### Task item
Whenever a line in the records below holds the string "font", include it in the count, and state the number alone.

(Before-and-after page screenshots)

******************************

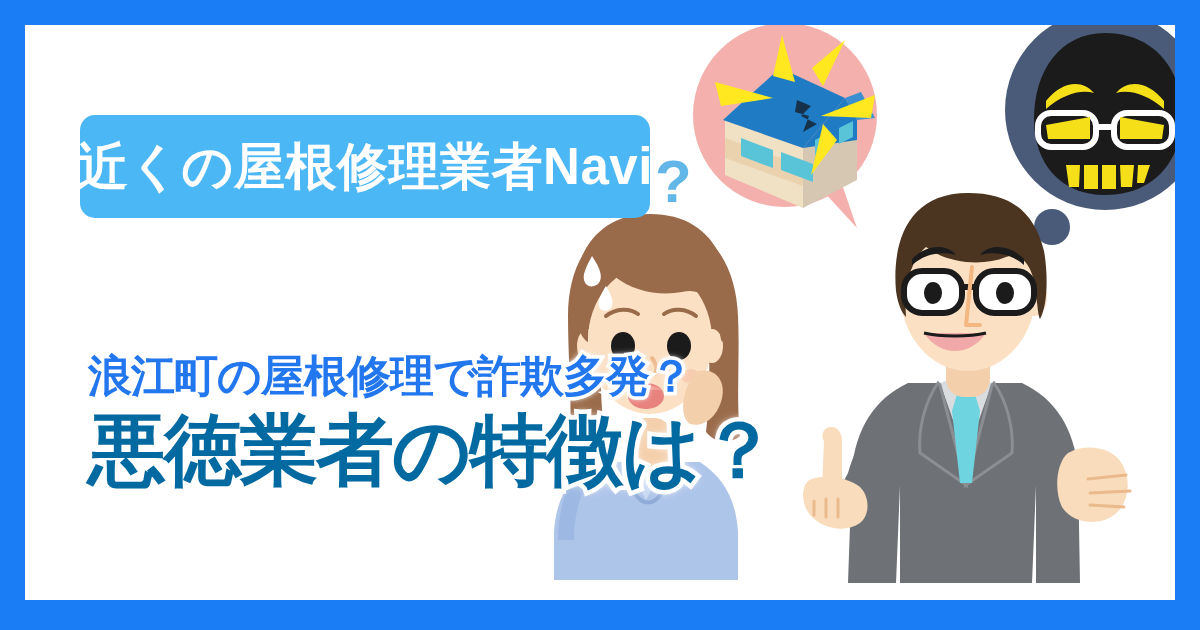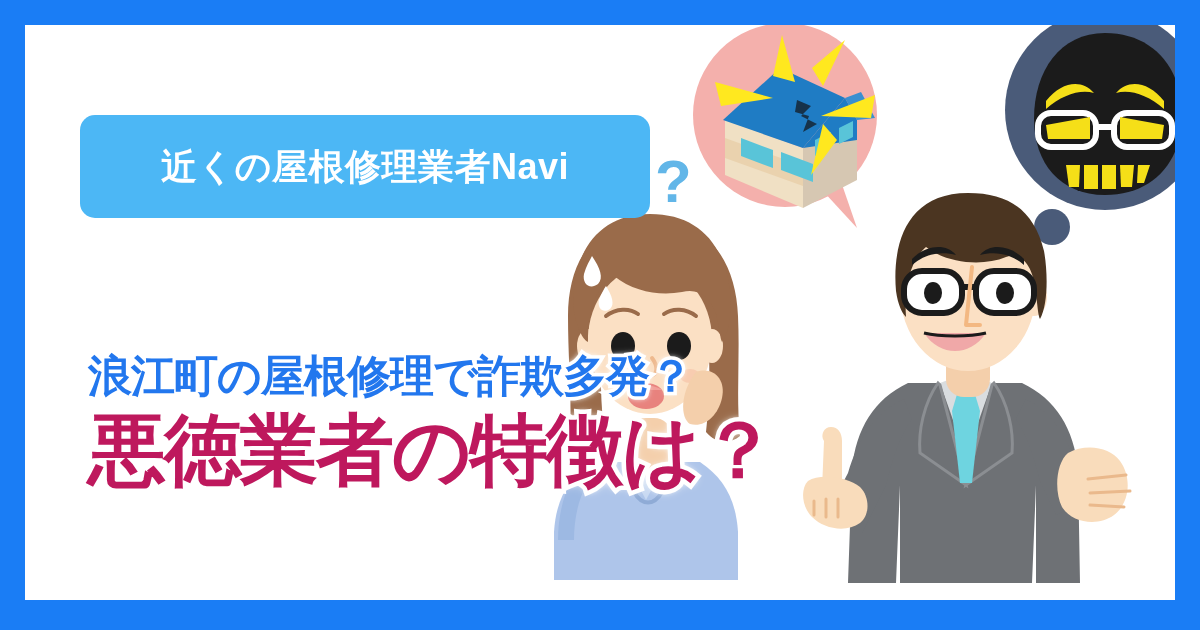--- a/index.html
+++ b/index.html
@@ -37,7 +37,7 @@
   }
   .badge-text {
     color:#ffffff;
-    font-size:36px;
+    font-size:51px;
     font-weight:bold;
     letter-spacing:0.5px;
     white-space:nowrap;

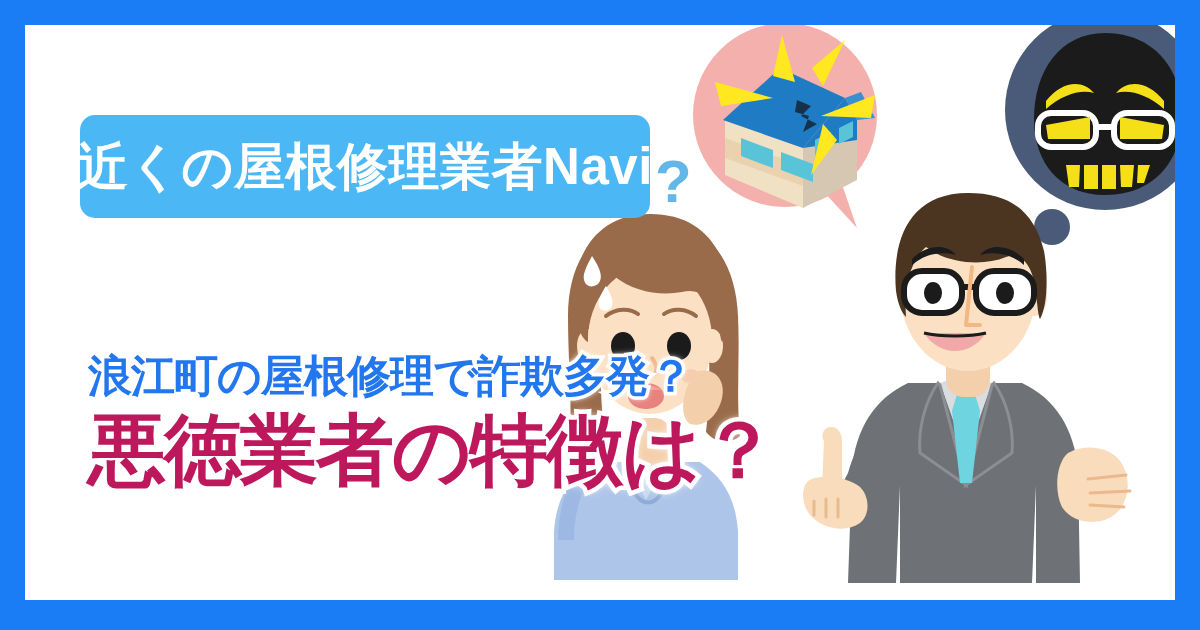--- a/index.html
+++ b/index.html
@@ -74,7 +74,7 @@
       0 0 6px #ffffff, 0 0 6px #ffffff, 0 0 10px #ffffff;
   }
   .head-line2 {
-    color:#be185d;
+    color:#0369a1;
     font-size:78px;
     font-weight:bold;
     line-height:1.12;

******************************

### Answer for the task
5